When you enter the museum to the right are two art gallery rooms, the Main Art Gallery and the Niven Room, which have changing exhibitions. When I visited in December the Main Art Gallery was exhibiting work from senior students from Wanganui Glass School, and the Niven Room had a photography exhibition featuring the works of Peter Beazley, Adam Wallis, Jeremy Bright and Steve Sherburn.
In the foyer welcoming visitors to the museum is a wharenui, a traditional Māori meeting house. The meeting house is name Te Aroha o Rongoheikume, which means the love of Lucy Reid. The meeting house was carved by Tene Waitere between 1927 and 1928.
Te Aroha o Rongoheikume meeting house
After visiting the meeting house follow the museum around to the right to see a series of exhibitions on the Taupo area including displays on timber mills, trout fishing, and Taupo’s volcanic area.
Visitors can climb inside a New Zealand made Anglo Imp caravan, which has been decorated like a holiday caravan from the late 1950s and early 1960s.
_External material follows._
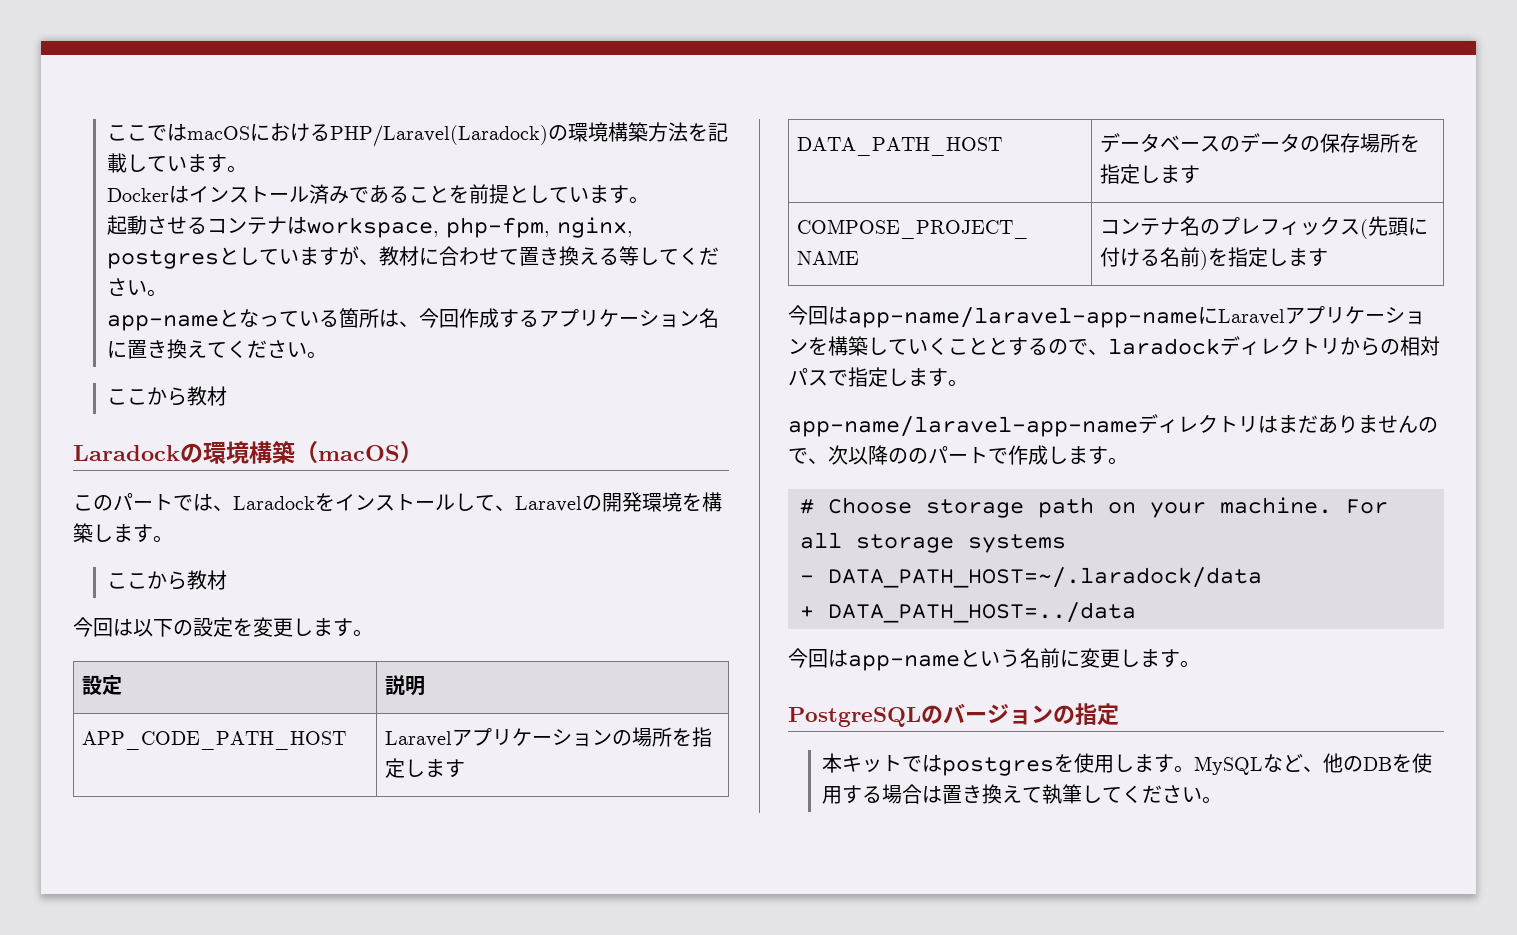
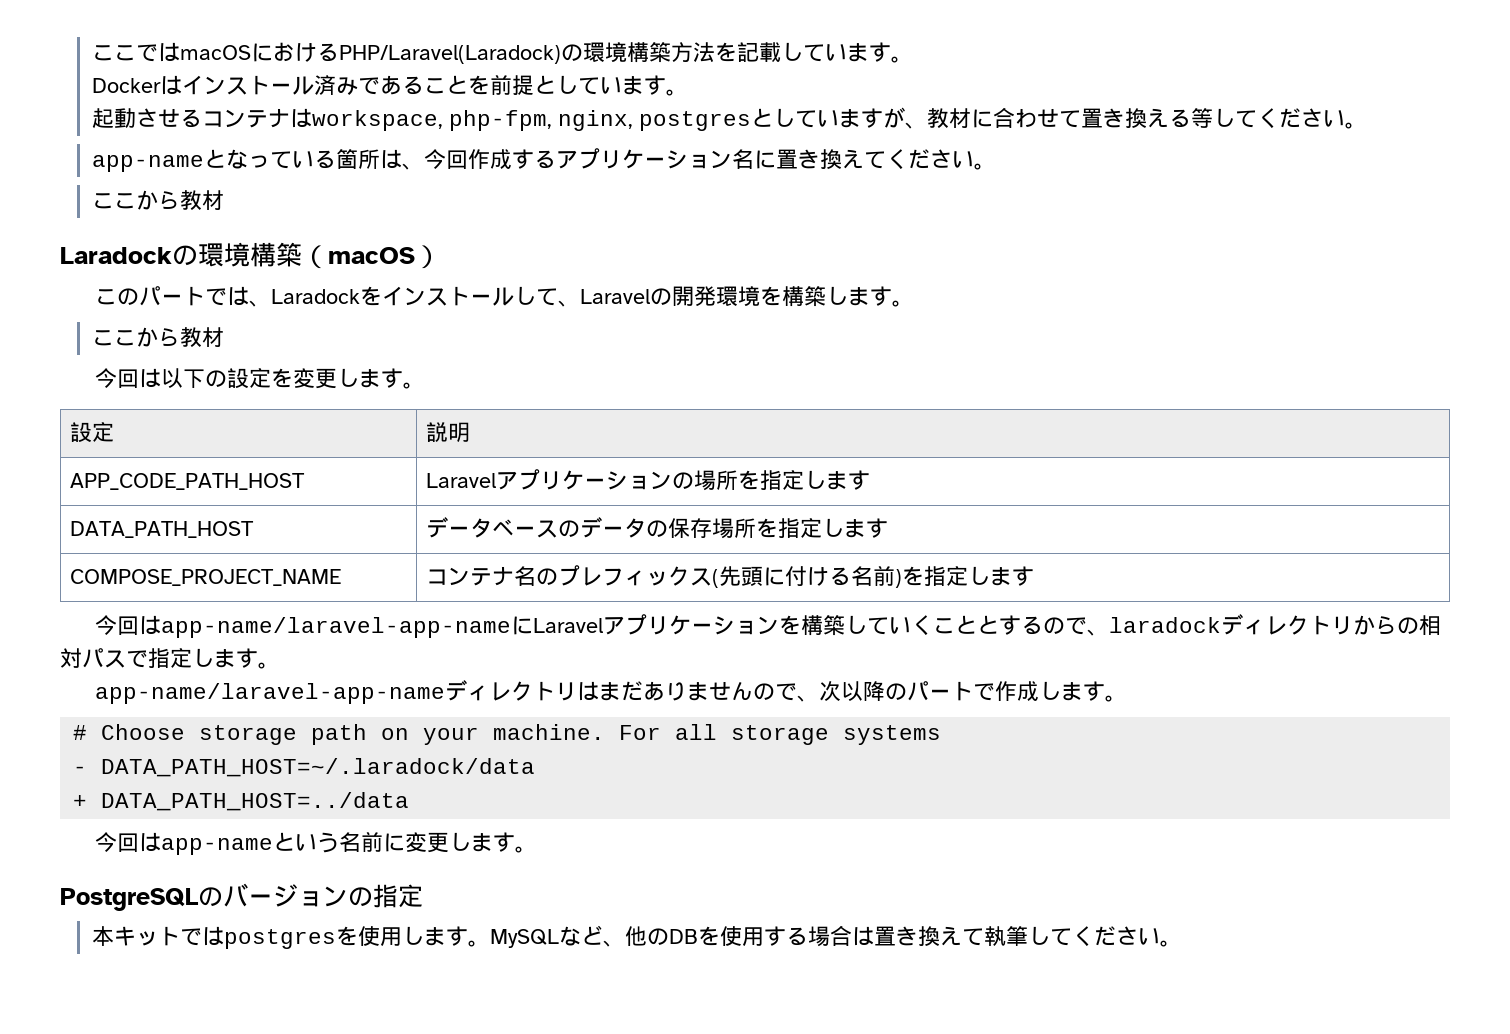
[908,448,928,464] の -> (907, 691) none

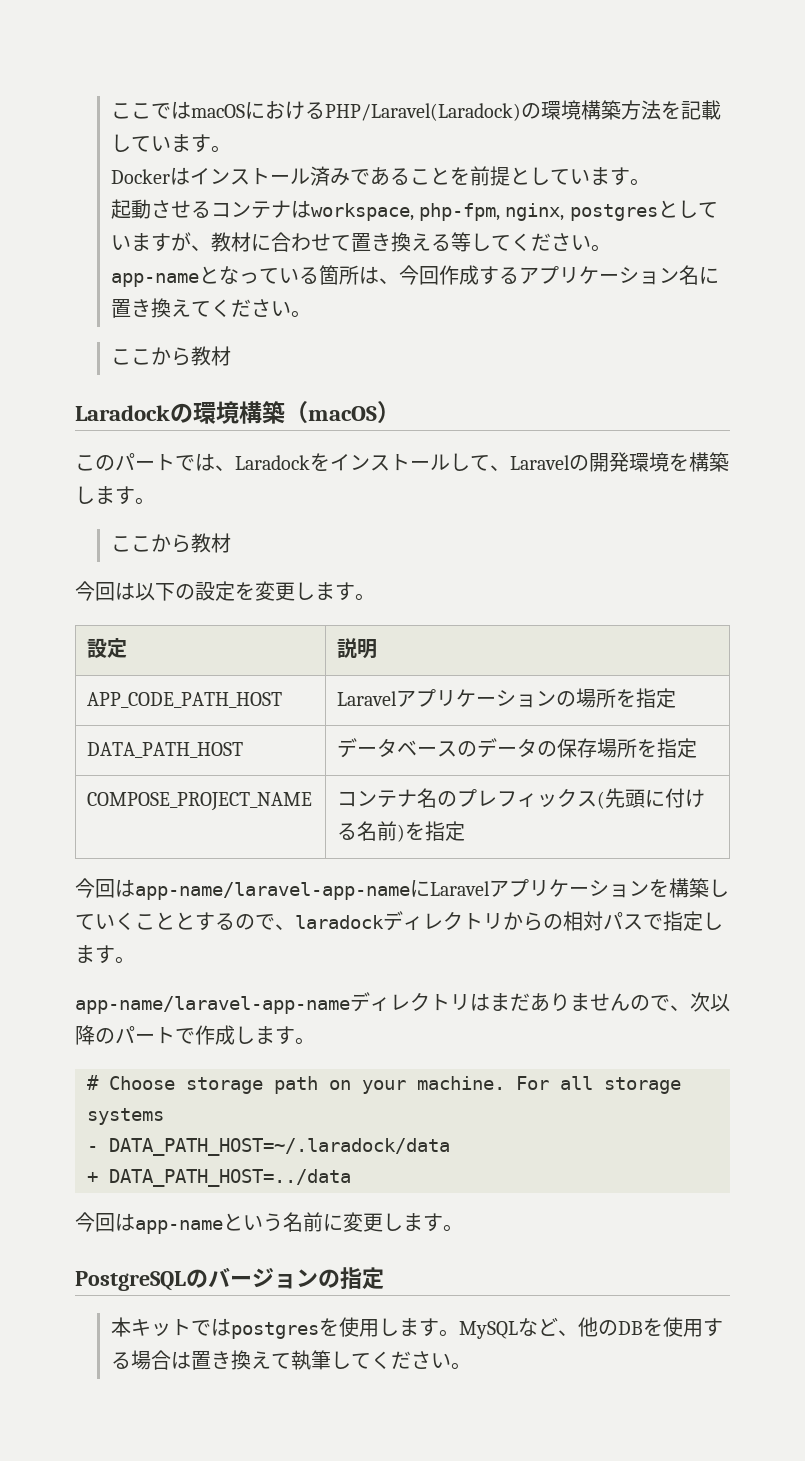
[804,470,871,490] します -> (677, 698) none
[822,518,889,538] します -> (698, 748) none
[968,566,1035,586] します -> (466, 831) none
The Busy Corner Store screens a 10 minute short film about the Taupo District and its history.
In the Tuwharetoa Gallery is a 14 metre long waka made from a Kauri log. It was found in 1967 in a bush in Opepe and is believed to be around 150 years old.
Outside in the courtyard is the 100% Pure New Zealand Ora – Garden of Wellbeing, which won a gold medal at 2004 Chelsea Flower Show. The garden opened at Museum Spring 2007 and the following year was accorded Garden of National Significance status.